For the second installment of the series, we consider the element of surprise as a common denominator among the stories highlighted here. Surprise, for example, when we look at wine from an unorthodox chronology, that is, after it’s consumed. Surprise, also, to learn how consumers say with certainty that they want one thing (pinot noir, that is) but are actually describing an entirely different wine. And finally, the happy surprise of a mother who discovered her vocation of sommelier later in life, only after her daughter, the chef-owner of a tiny but iconic restaurant in Maine, ventured into her own voyage of unexpected accomplishment.

These are the “aha moments” of this year’s column, along with a little context about why they struck a chord.

After the Wine: What Happens Next

You and I are both accustomed, for the most part, to consuming what could be called “pre-wine” communication: writing that anticipates the wine, that is, and tries to persuade consumers to buy it, and expresses the narrative of what it took to bring the wine to your table. Fair enough. But what happens then?

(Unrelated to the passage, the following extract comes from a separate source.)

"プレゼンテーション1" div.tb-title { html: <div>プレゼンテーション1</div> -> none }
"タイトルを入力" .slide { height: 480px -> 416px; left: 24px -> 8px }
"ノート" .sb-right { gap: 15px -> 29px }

What happens next, once we’ve poured a glass or two and enjoyed our fill?

This piece explored the post-wine experience, and readers and colleagues alike reached out to acknowledge the surprise of the vantage point of what we do with a wine’s memory once the wine itself is gone. Did it trigger a lingering curiosity? Does it inspire the intention of embedding the experience even deeper into our personal or sensory histories? Those are a few of the indicators of “post-wine” success.

Wine, Misunderstood

Another “aha moment” of this column happened midway through an in-person tasting I led this summer, of six different pinot noir wines from around the world. The audience of enthusiastic wine consumers say that they want pinot noir. But, when I really listened to them describe what they want from a wine, it was not pinot noir they were describing. What is meant, today, by “pinot noir” turns out to be a moving target. It is also, for many in the audience and maybe for readers as well, more diverse and surprising than the assumptions they held before they walked into the room.

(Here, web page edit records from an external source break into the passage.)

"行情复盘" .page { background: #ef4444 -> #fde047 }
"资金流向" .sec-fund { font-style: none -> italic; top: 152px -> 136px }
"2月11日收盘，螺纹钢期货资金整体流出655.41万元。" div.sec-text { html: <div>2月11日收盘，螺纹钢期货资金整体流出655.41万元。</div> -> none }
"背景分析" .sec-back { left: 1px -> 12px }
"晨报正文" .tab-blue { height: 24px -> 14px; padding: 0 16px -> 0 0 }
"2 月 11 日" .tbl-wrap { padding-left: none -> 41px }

A Sommelier Who (Almost) Wasn’t

Erin French, the chef and owner of The Lost Kitchen in Freedom, Maine, published her memoir in April this year. It’s called Finding Freedom: A Cook’s Story, Remaking a Life from Scratch and is a sequel, in a way, to her cookbook The Lost Kitchen: Recipes and a Good Life Found in Freedom, Maine, published in 2017. My review of the memoir struck a chord with readers even though the book isn’t technically “about” wine or even French herself. What resonated, I think, was moreso the story of a secondary character, that is, how her mother (the restaurant’s sommelier) found her voice through wine.

“Among all the women, one came to life more than I could have imagined,” French writes in Finding Freedom. “I got to watch as [my mother] blossomed like a spring flower that had endured a long, cold Maine winter.” French writes that her mother “was more capable than she even realized,” and that “her willingness to learn ran wild in her.” Discovering wine led her to discover her voice as well as a wider world. It is the best kind of journey that wine can lead us through.